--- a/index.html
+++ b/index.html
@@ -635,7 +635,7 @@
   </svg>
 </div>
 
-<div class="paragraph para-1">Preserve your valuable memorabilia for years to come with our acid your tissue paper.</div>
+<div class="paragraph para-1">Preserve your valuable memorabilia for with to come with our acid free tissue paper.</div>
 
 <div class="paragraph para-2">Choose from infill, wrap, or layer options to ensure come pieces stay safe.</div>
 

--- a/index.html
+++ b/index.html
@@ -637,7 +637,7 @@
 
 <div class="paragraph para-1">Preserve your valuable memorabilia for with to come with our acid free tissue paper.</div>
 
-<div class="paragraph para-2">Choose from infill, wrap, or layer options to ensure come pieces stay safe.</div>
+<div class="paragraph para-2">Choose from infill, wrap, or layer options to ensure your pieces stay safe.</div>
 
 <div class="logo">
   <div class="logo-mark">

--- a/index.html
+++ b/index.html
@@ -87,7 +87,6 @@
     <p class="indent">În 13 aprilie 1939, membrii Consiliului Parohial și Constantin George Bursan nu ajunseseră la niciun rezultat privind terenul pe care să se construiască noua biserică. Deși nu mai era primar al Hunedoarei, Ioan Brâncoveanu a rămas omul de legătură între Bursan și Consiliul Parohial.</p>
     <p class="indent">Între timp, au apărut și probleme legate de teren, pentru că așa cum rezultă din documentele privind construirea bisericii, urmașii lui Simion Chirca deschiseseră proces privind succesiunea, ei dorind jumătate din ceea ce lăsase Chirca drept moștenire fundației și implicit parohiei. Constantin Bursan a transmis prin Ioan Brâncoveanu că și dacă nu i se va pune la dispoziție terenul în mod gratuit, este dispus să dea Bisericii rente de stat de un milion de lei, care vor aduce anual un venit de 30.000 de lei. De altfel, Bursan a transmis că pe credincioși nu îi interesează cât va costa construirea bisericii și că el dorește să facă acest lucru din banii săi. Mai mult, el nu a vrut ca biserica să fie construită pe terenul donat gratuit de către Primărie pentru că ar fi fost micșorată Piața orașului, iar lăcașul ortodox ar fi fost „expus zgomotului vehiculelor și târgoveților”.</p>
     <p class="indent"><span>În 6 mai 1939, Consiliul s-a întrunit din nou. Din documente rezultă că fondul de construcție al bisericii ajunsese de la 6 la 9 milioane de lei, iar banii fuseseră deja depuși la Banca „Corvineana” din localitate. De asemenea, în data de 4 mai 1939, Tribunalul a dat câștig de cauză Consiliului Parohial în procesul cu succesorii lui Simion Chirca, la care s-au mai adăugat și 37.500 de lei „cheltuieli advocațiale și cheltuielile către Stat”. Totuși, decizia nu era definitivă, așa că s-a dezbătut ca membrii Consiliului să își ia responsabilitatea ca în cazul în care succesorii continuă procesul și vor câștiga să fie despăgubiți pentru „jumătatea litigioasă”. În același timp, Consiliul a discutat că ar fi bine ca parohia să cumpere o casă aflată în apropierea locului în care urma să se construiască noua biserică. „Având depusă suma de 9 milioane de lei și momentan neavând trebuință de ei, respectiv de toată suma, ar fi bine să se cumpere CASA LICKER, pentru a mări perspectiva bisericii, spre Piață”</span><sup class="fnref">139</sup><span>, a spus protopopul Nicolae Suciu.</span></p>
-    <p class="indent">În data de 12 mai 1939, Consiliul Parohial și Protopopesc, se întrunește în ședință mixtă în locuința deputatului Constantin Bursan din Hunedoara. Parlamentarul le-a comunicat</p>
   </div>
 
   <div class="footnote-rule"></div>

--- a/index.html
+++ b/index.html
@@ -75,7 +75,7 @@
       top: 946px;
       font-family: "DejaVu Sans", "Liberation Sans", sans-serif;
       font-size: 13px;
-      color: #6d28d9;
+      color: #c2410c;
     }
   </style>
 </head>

> EXERCISE OBJECTIVE: Look at the material above and copy, word for word, its lines from the first through the one containing "și Consiliul Parohial.</p>".

> SOLUTION FOR THIS EXERCISE:
--- a/index.html
+++ b/index.html
@@ -635,7 +635,7 @@
   </svg>
 </div>
 
-<div class="paragraph para-1">Preserve your valuable memorabilia for years to come with our acid your tissue paper.</div>
+<div class="paragraph para-1">Preserve your valuable memorabilia for with to come with our acid free tissue paper.</div>
 
 <div class="paragraph para-2">Choose from infill, wrap, or layer options to ensure come pieces stay safe.</div>
 

--- a/index.html
+++ b/index.html
@@ -637,7 +637,7 @@
 
 <div class="paragraph para-1">Preserve your valuable memorabilia for with to come with our acid free tissue paper.</div>
 
-<div class="paragraph para-2">Choose from infill, wrap, or layer options to ensure come pieces stay safe.</div>
+<div class="paragraph para-2">Choose from infill, wrap, or layer options to ensure your pieces stay safe.</div>
 
 <div class="logo">
   <div class="logo-mark">

--- a/index.html
+++ b/index.html
@@ -87,7 +87,6 @@
     <p class="indent">În 13 aprilie 1939, membrii Consiliului Parohial și Constantin George Bursan nu ajunseseră la niciun rezultat privind terenul pe care să se construiască noua biserică. Deși nu mai era primar al Hunedoarei, Ioan Brâncoveanu a rămas omul de legătură între Bursan și Consiliul Parohial.</p>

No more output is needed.